Despite the headline's framing, Republican opposition in both chambers was limited. Several House Republicans voted in favour and spoke publicly in support. 'I cannot vote no and hope that ignoring AI and social media is going to make the state of Connecticut any better,' said Rep. Christie Carpino, R-Cromwell. Rep. Joe Hoxha, R-Bristol, added, 'This is way too important for the youth of this country, of our state, for the youth in all our districts.' The critics who did vote against the bill raised concerns about regulatory overreach and the difficulty of governing a technology that changes faster than legislation can keep pace with, not opposition to the bill's child-safety goals.
Federal Friction and the Race Among States
SB5 arrives as federal AI policy remains unsettled.
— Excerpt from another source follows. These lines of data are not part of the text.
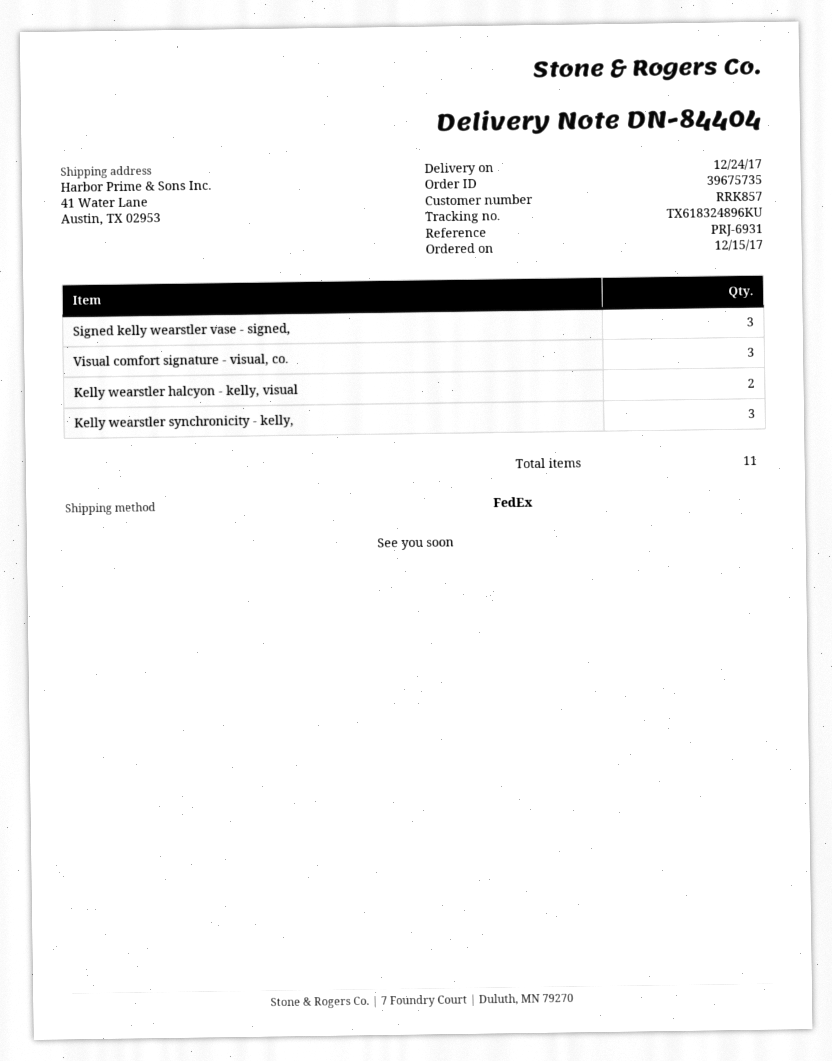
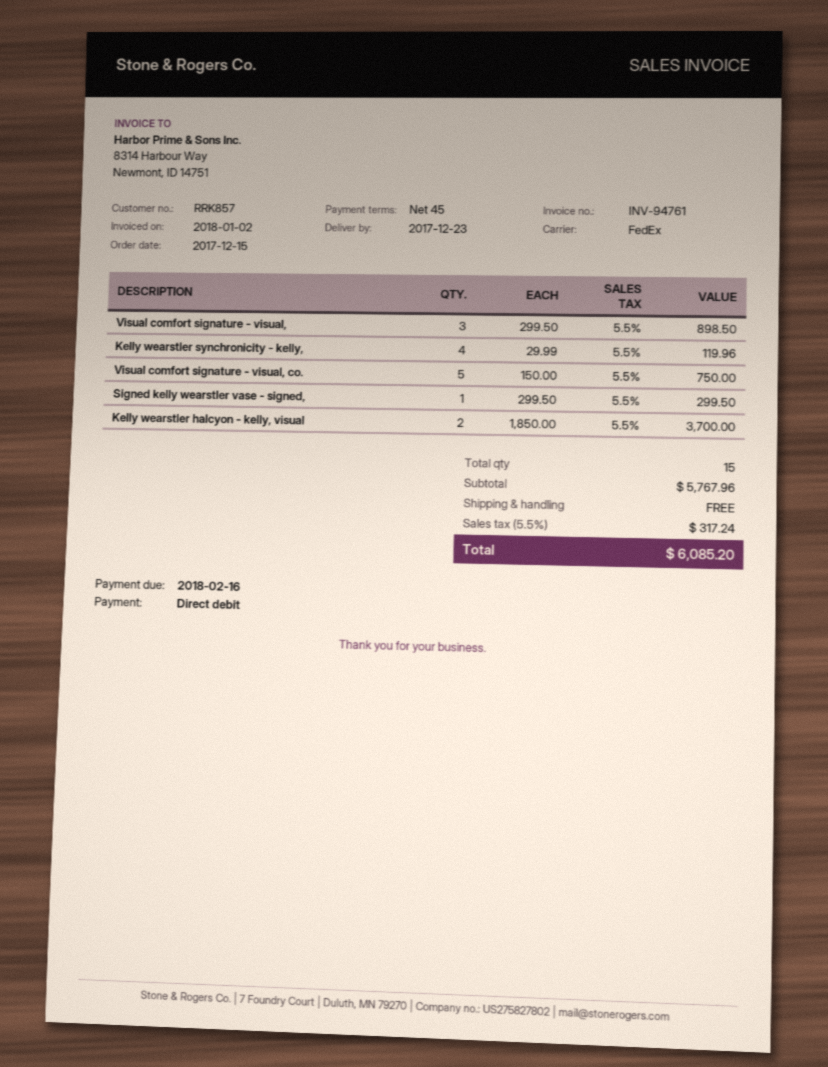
delivery date: 2017-12-24 -> 2017-12-23
Signed kelly wearstler vase - signed,: 3 -> 1
Visual comfort signature - visual, co.: 3 -> 5
Kelly wearstler synchronicity - kelly,: 3 -> 4
Visual comfort signature - visual,: none -> 3
total quantity: 11 -> 15

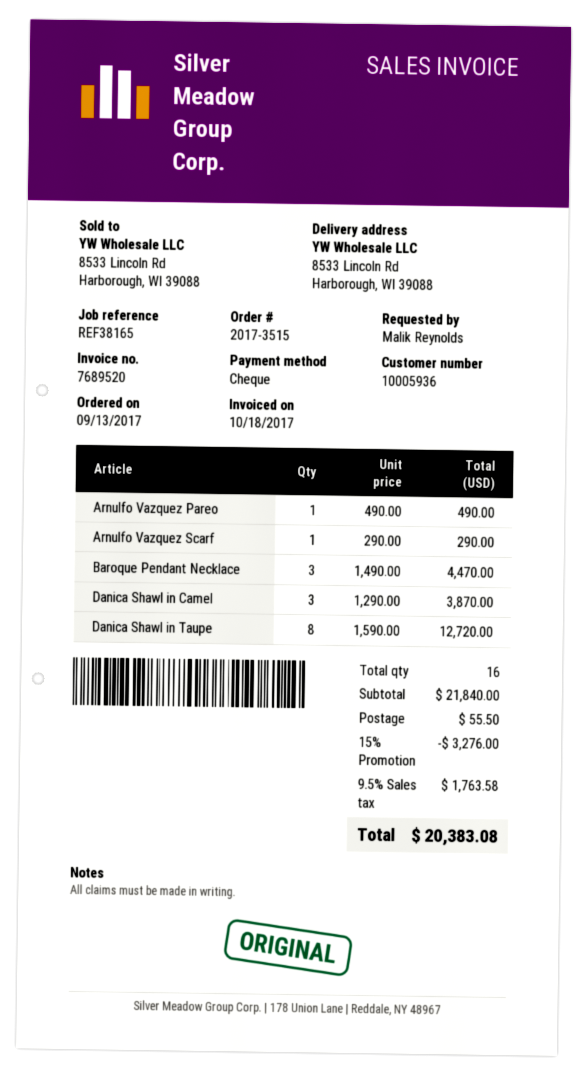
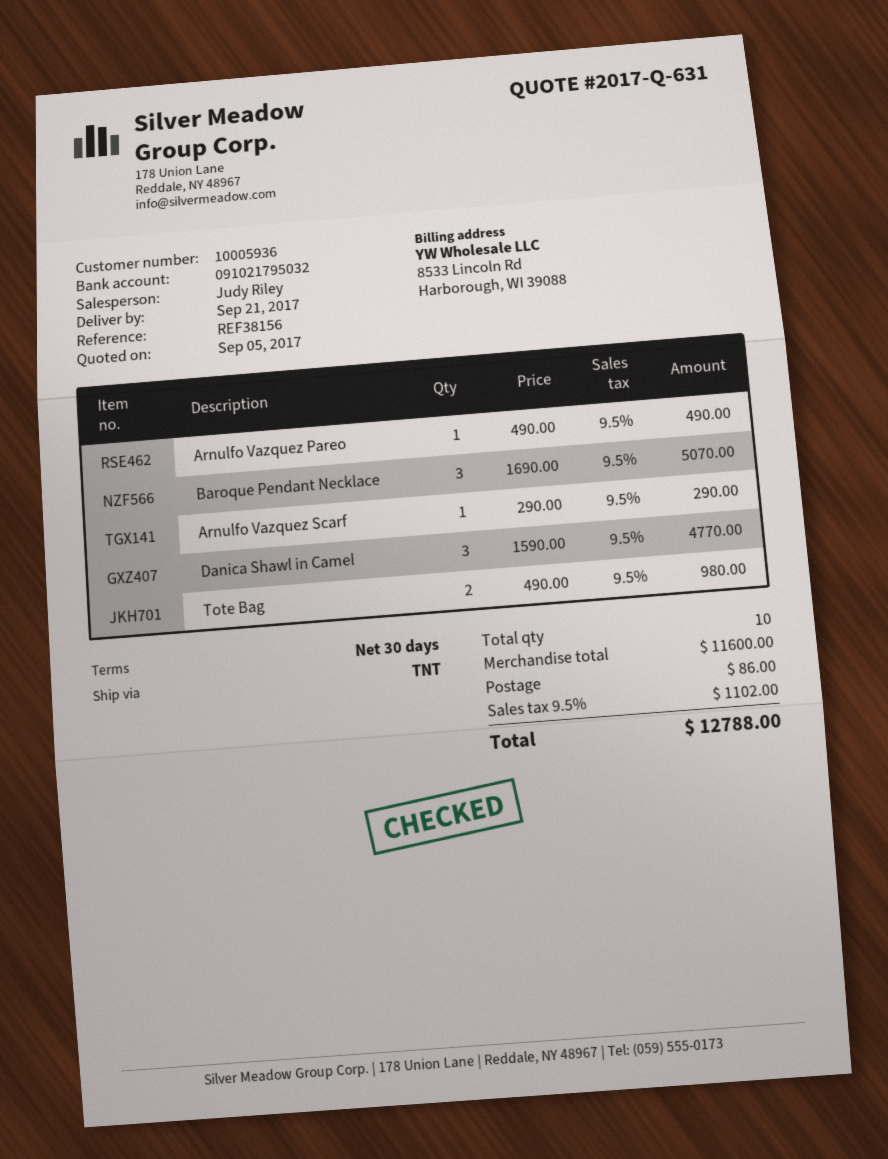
reference: REF38165 -> REF38156
Baroque Pendant Necklace: 3 x 1490.00 = 4470.00 -> 3 x 1690.00 = 5070.00
Danica Shawl in Camel: 3 x 1290.00 = 3870.00 -> 3 x 1590.00 = 4770.00
Danica Shawl in Taupe: 8 x 1590.00 = 12720.00 -> none
Tote Bag: none -> 2 x 490.00 = 980.00
total quantity: 16 -> 10
subtotal: 21840.00 -> 11600.00
discount: 15% = 3276.00 -> none
shipping: 55.50 -> 86.00
tax: 9.5% = 1763.58 -> 9.5% = 1102.00
total: 20383.08 -> 12788.00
The Trump administration has pushed back against state-level AI regulation, arguing that a single national standard is preferable to a patchwork of differing state laws. Connecticut lawmakers were aware of that pressure.
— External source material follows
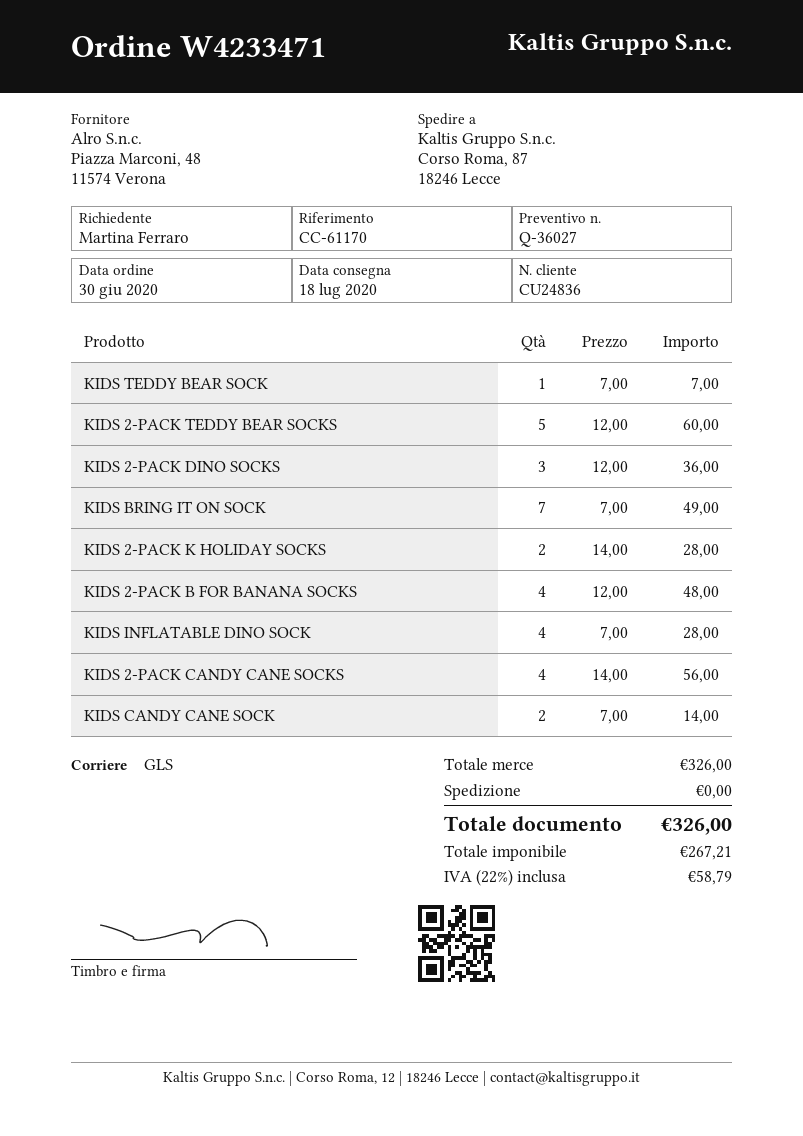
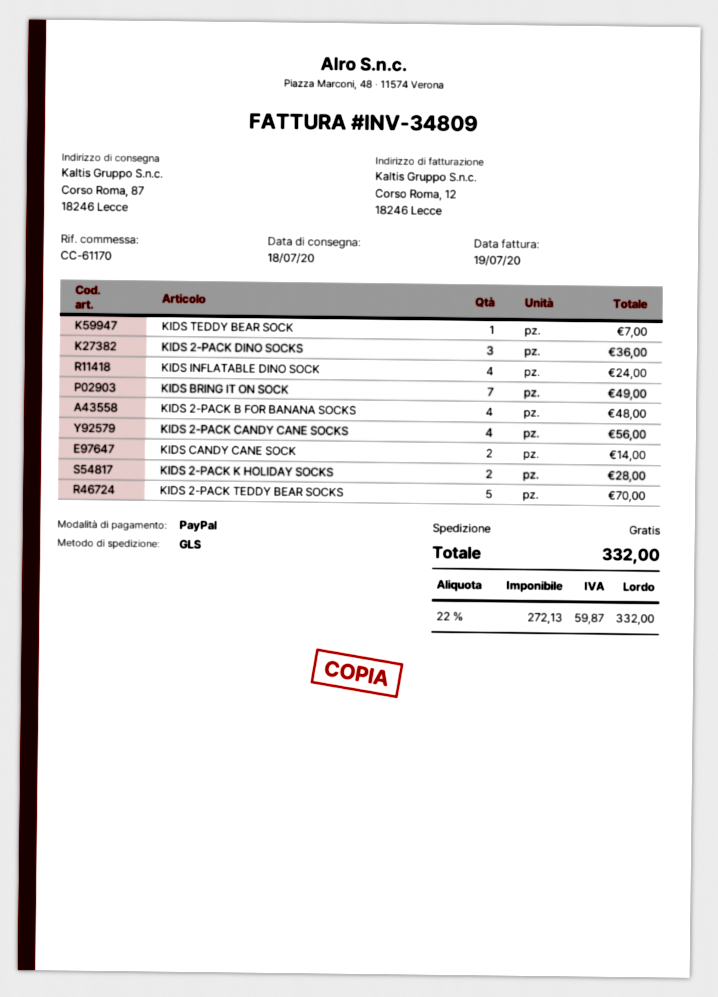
KIDS 2-PACK TEDDY BEAR SOCKS: 5 for 60.00 -> 5 for 70.00
KIDS INFLATABLE DINO SOCK: 4 for 28.00 -> 4 for 24.00
net: 267.21 -> 272.13
tax: 22% = 58.79 -> 22% = 59.87
total: 326.00 -> 332.00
'There is no longer doubt that the nature of work, the nature of life, is going to change rapidly with the continued evolution of AI,' said Rep. Roland Lemar, D-New Haven, co-chair of the General Law Committee. 'This is about protecting people without stopping that innovation.'
Connecticut Attorney General William Tong, who backed the bill publicly from the session's opening days, issued a statement after the House vote. 'Artificial intelligence is exploding everywhere, with potential for good intertwined with severe risks. Neither state nor federal law has kept pace with these developments, and today's vote is an important first step towards protecting Connecticut families.' Connecticut now joins New York, California, Washington, Oregon, Idaho and Iowa as states with laws directly addressing AI companion chatbots, becoming the seventh state to do so.
The California legislature had passed a comparable chatbot bill, AB1064, in 2024, but Governor Gavin Newsom vetoed it, warning that its prohibitions were so broad they would effectively ban children from using conversational bots in the state. Connecticut's SB5 carries a wider definition of 'AI companion' than the California bill Newsom rejected, which could invite similar legal challenges on First Amendment grounds once enforcement begins.
For an industry that has largely self-regulated until now, Connecticut's law signals that the window for voluntary compliance is narrowing.